<<<<
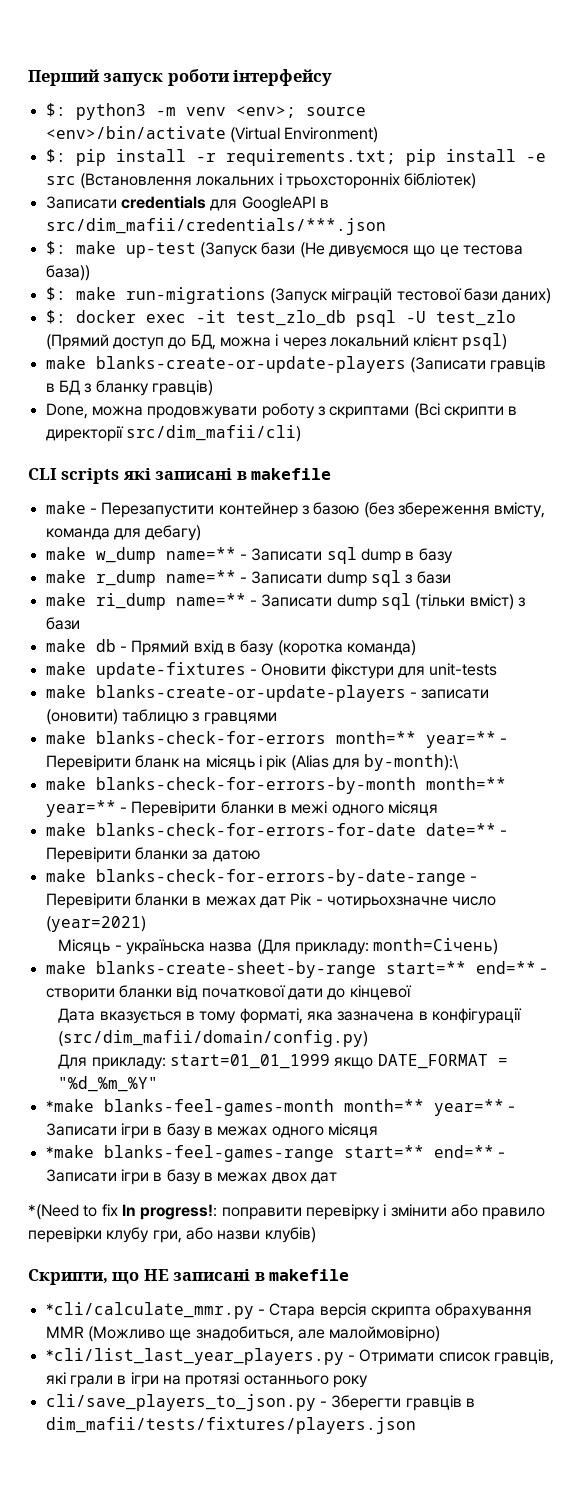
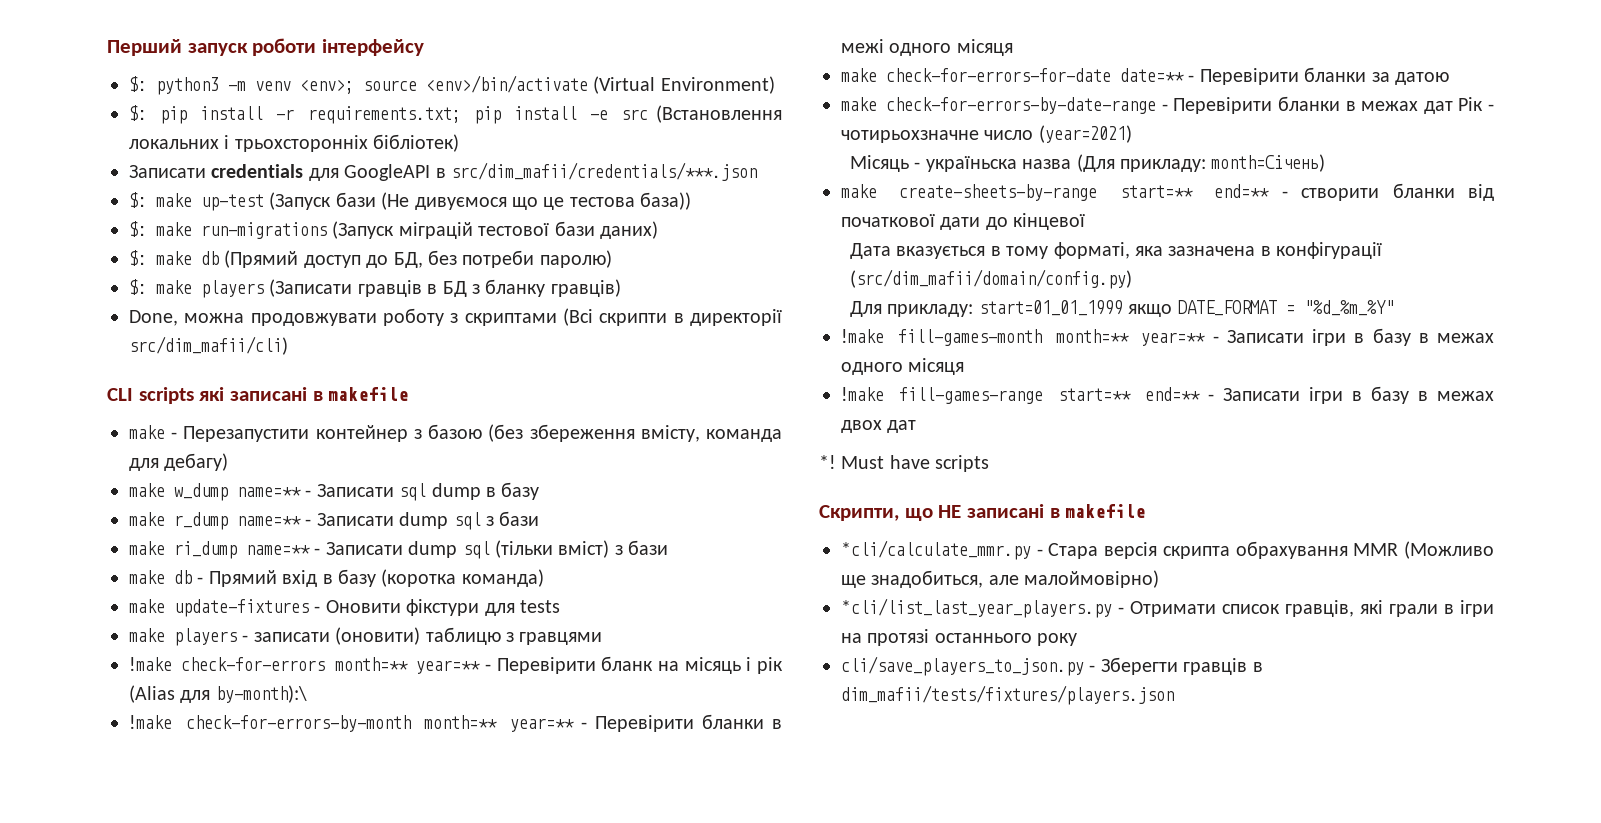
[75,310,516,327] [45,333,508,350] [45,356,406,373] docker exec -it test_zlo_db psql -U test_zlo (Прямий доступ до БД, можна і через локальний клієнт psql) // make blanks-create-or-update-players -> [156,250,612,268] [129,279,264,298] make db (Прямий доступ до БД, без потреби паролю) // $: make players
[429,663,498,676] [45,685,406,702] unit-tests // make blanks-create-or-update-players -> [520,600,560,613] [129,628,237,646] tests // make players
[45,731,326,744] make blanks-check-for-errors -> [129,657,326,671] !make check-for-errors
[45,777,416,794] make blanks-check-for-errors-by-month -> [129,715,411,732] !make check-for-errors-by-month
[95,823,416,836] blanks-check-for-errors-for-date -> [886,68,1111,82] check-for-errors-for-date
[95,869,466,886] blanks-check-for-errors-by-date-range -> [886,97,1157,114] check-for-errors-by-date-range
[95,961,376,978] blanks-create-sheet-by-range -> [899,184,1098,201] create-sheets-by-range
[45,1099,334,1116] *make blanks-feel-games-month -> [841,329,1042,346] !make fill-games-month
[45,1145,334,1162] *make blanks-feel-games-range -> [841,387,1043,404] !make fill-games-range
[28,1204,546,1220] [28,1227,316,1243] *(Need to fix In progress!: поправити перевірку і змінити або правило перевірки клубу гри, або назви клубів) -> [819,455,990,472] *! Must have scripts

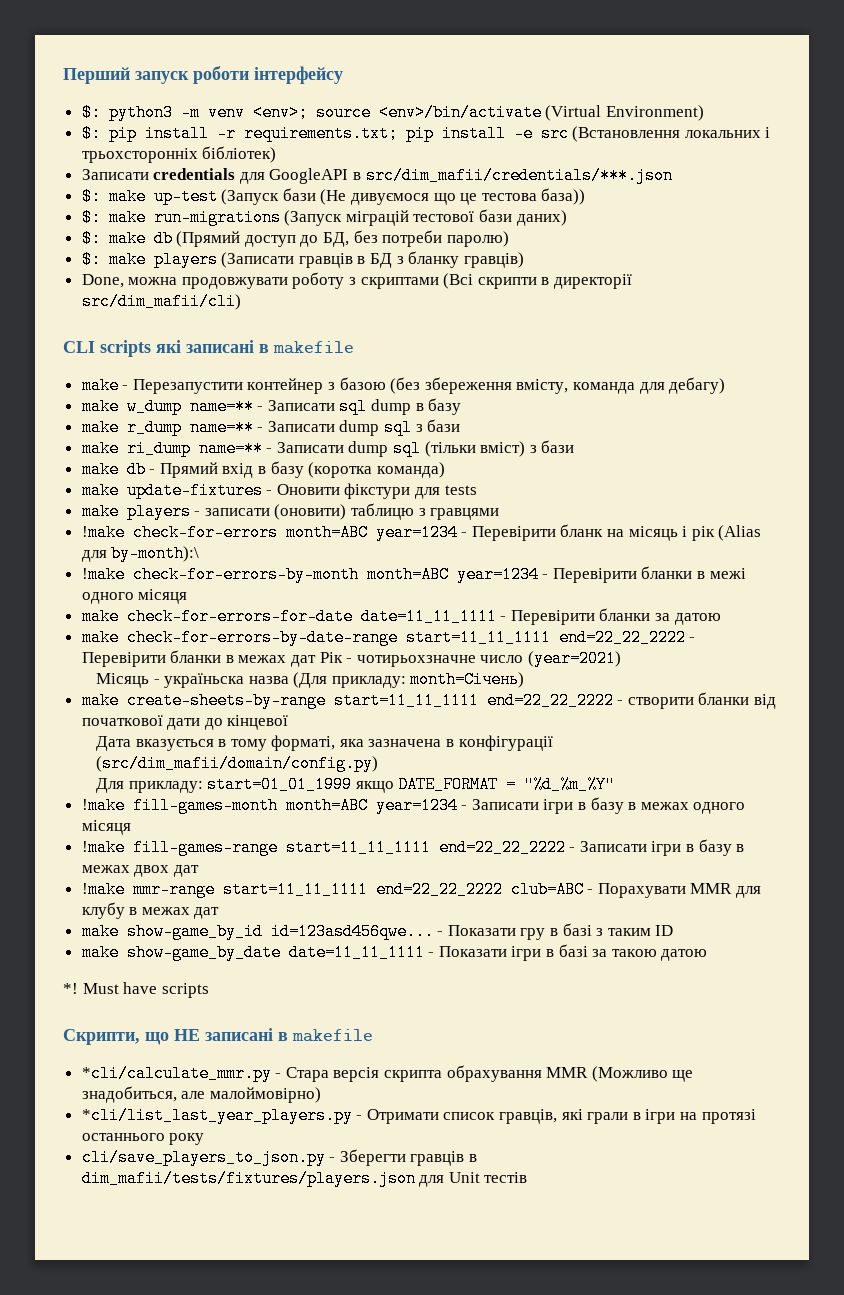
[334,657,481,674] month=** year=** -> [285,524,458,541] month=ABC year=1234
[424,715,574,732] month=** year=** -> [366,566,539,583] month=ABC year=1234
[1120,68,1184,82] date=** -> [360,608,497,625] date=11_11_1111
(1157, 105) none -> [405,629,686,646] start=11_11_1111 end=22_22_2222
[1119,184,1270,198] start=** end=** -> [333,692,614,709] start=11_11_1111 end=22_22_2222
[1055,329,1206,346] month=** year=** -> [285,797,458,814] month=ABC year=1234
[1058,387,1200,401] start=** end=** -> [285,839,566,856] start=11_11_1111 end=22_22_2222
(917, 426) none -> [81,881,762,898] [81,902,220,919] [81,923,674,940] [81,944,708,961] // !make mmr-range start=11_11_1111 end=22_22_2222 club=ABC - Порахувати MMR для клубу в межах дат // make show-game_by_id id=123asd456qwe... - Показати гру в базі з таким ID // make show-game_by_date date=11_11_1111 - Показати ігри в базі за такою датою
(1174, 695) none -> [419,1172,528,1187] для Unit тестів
>>>>
- [PROBLEM]
Repeat the material verbatim. Do not carry over any picture.

- [ANSWER AREA]
[75,310,516,327] [45,333,508,350] [45,356,406,373] docker exec -it test_zlo_db psql -U test_zlo (Прямий доступ до БД, можна і через локальний клієнт psql) // make blanks-create-or-update-players -> [156,250,612,268] [129,279,264,298] make db (Прямий доступ до БД, без потреби паролю) // $: make players
[429,663,498,676] [45,685,406,702] unit-tests // make blanks-create-or-update-players -> [520,600,560,613] [129,628,237,646] tests // make players
[45,731,326,744] make blanks-check-for-errors -> [129,657,326,671] !make check-for-errors
[45,777,416,794] make blanks-check-for-errors-by-month -> [129,715,411,732] !make check-for-errors-by-month
[95,823,416,836] blanks-check-for-errors-for-date -> [886,68,1111,82] check-for-errors-for-date
[95,869,466,886] blanks-check-for-errors-by-date-range -> [886,97,1157,114] check-for-errors-by-date-range
[95,961,376,978] blanks-create-sheet-by-range -> [899,184,1098,201] create-sheets-by-range
[45,1099,334,1116] *make blanks-feel-games-month -> [841,329,1042,346] !make fill-games-month
[45,1145,334,1162] *make blanks-feel-games-range -> [841,387,1043,404] !make fill-games-range
[28,1204,546,1220] [28,1227,316,1243] *(Need to fix In progress!: поправити перевірку і змінити або правило перевірки клубу гри, або назви клубів) -> [819,455,990,472] *! Must have scripts

[334,657,481,674] month=** year=** -> [285,524,458,541] month=ABC year=1234
[424,715,574,732] month=** year=** -> [366,566,539,583] month=ABC year=1234
[1120,68,1184,82] date=** -> [360,608,497,625] date=11_11_1111
(1157, 105) none -> [405,629,686,646] start=11_11_1111 end=22_22_2222
[1119,184,1270,198] start=** end=** -> [333,692,614,709] start=11_11_1111 end=22_22_2222
[1055,329,1206,346] month=** year=** -> [285,797,458,814] month=ABC year=1234
[1058,387,1200,401] start=** end=** -> [285,839,566,856] start=11_11_1111 end=22_22_2222
(917, 426) none -> [81,881,762,898] [81,902,220,919] [81,923,674,940] [81,944,708,961] // !make mmr-range start=11_11_1111 end=22_22_2222 club=ABC - Порахувати MMR для клубу в межах дат // make show-game_by_id id=123asd456qwe... - Показати гру в базі з таким ID // make show-game_by_date date=11_11_1111 - Показати ігри в базі за такою датою
(1174, 695) none -> [419,1172,528,1187] для Unit тестів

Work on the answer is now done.